#### Data supplied ####

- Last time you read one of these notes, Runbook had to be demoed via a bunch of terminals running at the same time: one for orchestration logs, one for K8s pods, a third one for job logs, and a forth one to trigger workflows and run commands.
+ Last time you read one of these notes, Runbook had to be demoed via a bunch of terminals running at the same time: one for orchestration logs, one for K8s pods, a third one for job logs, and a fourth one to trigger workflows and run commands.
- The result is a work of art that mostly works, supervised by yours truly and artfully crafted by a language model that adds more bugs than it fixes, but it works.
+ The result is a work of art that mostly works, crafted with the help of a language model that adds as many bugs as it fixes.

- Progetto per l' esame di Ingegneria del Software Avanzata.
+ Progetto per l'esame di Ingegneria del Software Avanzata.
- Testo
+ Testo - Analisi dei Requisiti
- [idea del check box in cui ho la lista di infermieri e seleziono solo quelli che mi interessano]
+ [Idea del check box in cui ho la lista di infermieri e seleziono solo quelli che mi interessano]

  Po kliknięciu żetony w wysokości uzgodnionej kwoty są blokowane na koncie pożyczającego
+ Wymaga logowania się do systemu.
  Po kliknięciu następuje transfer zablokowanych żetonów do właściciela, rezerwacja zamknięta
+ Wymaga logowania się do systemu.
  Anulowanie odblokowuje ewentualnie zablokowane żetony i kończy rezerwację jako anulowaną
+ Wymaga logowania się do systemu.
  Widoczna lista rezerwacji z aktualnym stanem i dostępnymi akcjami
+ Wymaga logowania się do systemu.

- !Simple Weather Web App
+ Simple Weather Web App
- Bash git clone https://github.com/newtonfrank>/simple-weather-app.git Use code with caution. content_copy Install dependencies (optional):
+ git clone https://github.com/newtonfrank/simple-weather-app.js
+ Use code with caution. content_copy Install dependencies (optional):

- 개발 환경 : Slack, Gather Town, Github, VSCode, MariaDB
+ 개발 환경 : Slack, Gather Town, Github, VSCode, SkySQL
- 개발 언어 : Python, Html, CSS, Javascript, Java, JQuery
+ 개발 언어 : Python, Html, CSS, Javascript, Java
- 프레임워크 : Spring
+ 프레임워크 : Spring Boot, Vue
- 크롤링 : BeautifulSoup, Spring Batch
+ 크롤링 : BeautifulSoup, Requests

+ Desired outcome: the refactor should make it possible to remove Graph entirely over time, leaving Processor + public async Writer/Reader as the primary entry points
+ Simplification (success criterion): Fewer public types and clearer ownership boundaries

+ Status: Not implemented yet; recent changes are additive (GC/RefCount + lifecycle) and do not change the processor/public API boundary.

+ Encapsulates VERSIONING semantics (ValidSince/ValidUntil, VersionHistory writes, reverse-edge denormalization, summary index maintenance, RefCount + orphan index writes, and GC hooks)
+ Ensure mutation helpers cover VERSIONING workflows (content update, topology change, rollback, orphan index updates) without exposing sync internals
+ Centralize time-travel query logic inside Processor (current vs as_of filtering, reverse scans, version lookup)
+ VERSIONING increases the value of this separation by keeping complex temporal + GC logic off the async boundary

####

* What needs to be done *
Report all lines in the records that include the string "Town".

* Solution for this task *
- 개발 환경 : Slack, Gather Town, Github, VSCode, MariaDB
+ 개발 환경 : Slack, Gather Town, Github, VSCode, SkySQL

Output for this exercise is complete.